■ **GIVEN DATA**
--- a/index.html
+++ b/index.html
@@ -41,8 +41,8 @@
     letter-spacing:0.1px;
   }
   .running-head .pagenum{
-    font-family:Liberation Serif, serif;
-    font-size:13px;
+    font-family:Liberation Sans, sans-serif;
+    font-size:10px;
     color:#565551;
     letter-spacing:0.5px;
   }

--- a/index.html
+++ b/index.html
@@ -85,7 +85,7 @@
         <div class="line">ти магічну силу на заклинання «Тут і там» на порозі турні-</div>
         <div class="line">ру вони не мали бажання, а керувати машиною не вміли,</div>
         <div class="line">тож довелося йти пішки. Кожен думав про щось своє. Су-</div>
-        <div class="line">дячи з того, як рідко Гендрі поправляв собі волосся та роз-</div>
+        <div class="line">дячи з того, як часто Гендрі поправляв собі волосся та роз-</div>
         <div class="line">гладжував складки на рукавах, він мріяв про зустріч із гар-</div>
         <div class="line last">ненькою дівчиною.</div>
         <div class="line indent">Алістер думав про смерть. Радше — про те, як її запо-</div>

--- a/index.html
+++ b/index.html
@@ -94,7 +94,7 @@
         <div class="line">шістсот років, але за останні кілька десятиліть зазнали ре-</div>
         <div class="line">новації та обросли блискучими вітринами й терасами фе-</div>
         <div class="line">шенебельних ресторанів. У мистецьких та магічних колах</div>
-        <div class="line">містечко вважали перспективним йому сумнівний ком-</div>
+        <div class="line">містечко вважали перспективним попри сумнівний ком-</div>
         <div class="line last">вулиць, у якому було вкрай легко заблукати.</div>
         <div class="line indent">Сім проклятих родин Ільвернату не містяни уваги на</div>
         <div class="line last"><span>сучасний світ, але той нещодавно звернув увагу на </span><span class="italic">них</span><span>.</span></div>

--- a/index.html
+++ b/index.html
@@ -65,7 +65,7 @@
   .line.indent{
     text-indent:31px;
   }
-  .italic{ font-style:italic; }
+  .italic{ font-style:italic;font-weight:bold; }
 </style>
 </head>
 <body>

==

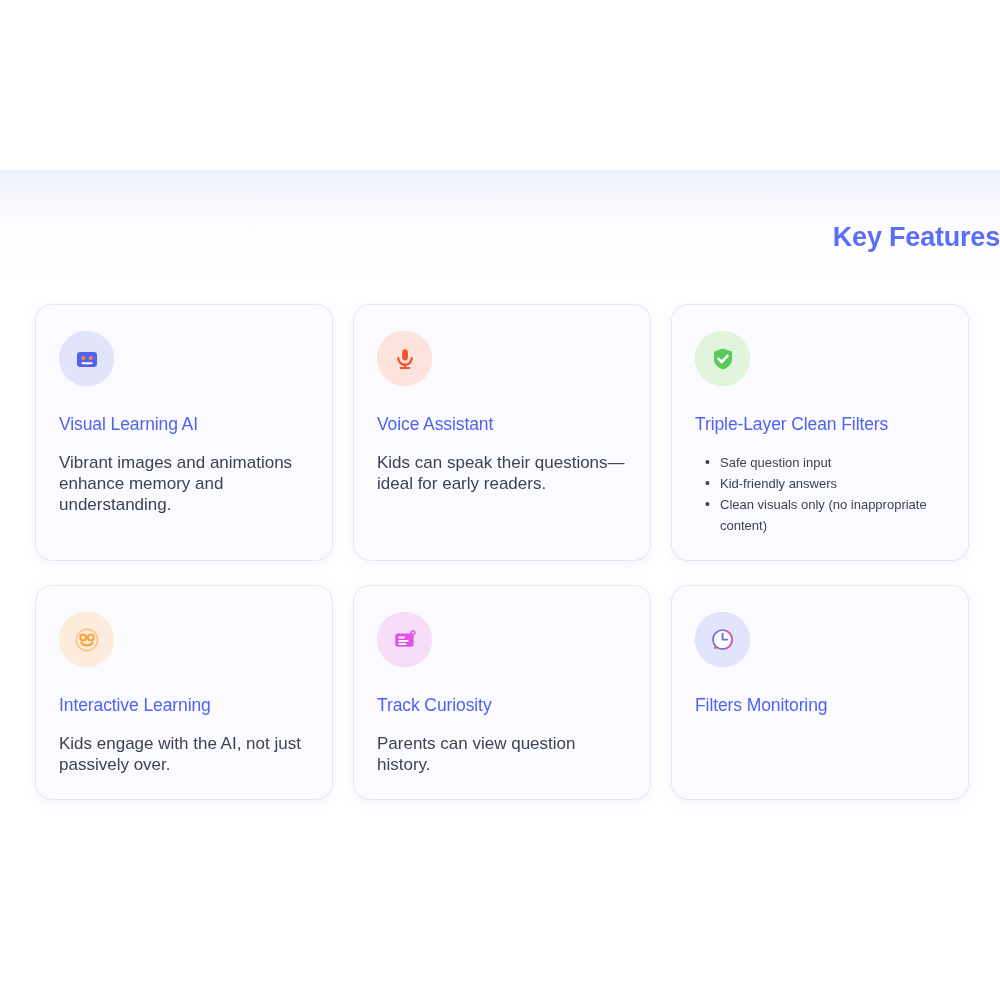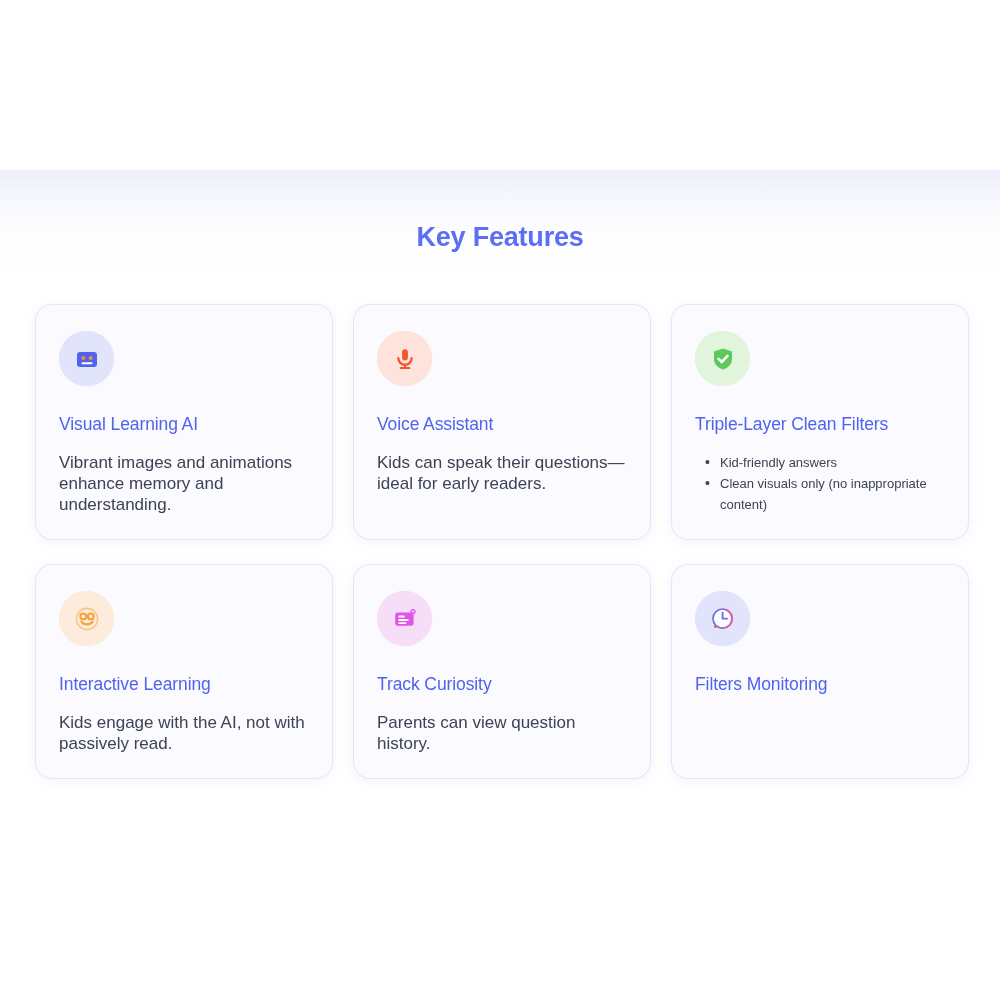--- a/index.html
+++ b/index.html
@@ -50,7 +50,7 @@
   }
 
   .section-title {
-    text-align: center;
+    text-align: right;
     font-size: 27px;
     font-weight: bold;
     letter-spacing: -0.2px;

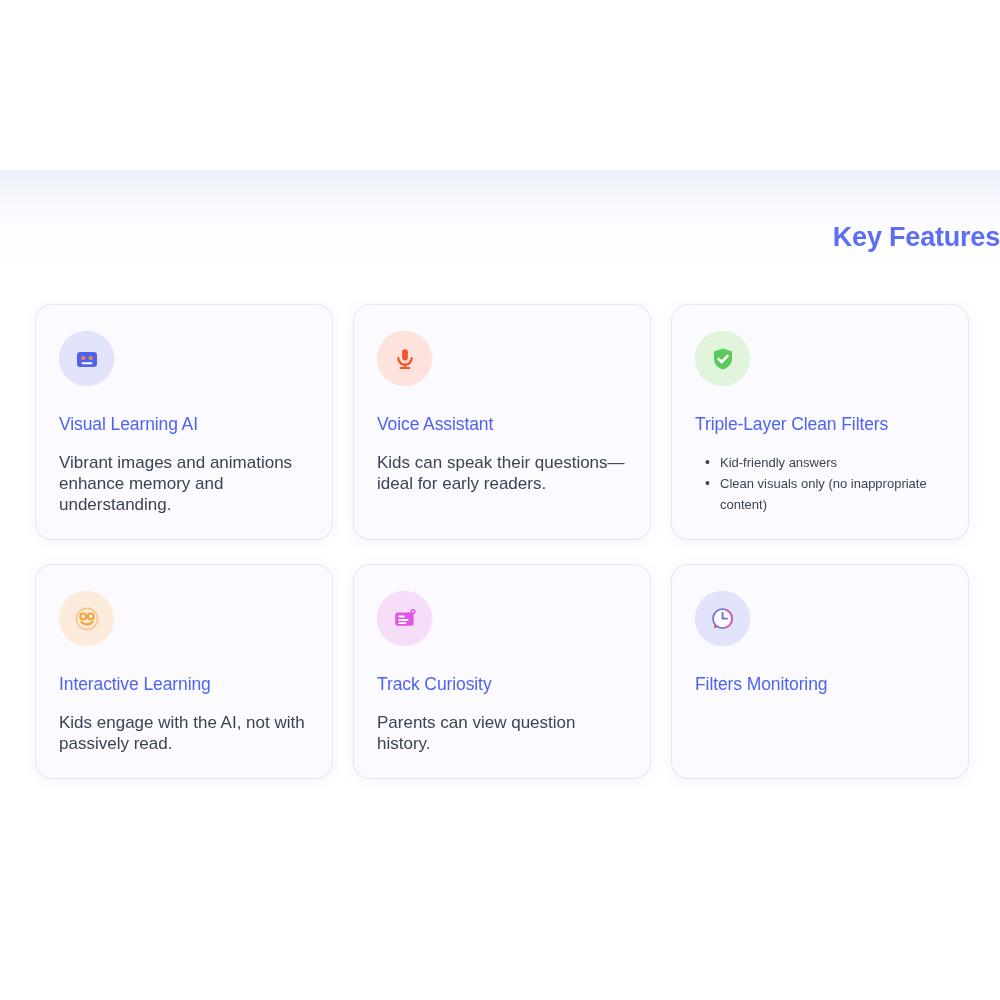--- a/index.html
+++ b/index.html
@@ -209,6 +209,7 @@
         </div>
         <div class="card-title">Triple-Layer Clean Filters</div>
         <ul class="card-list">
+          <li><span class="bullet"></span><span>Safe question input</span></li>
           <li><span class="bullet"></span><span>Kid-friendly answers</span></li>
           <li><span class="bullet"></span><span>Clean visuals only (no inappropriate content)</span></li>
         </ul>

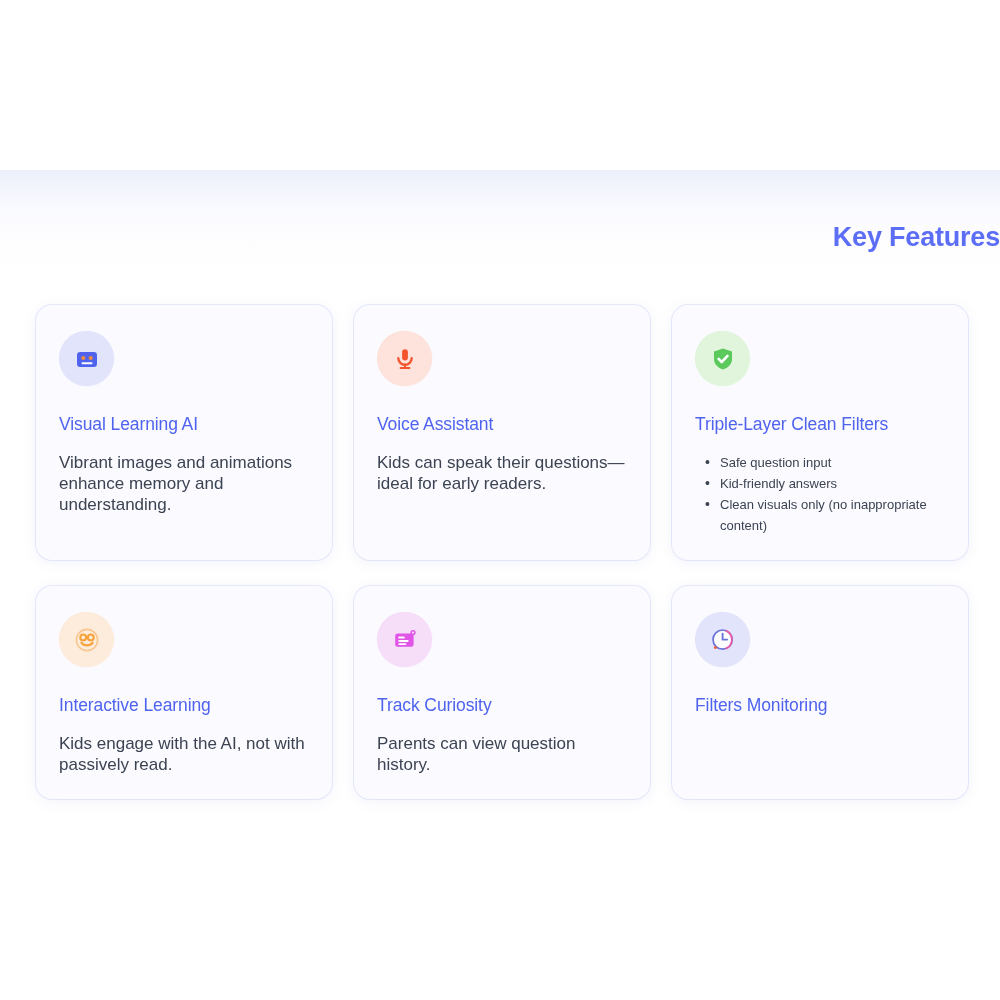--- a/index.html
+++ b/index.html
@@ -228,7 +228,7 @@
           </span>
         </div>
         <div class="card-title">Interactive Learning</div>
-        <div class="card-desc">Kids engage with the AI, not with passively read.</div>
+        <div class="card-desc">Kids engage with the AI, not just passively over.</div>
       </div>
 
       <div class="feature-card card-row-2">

■ **EXERCISE REQUIREMENTS**
In the listing above, count each line that holds the string "Гендрі". Give the number only.

■ **EXERCISE RESPONSE**
2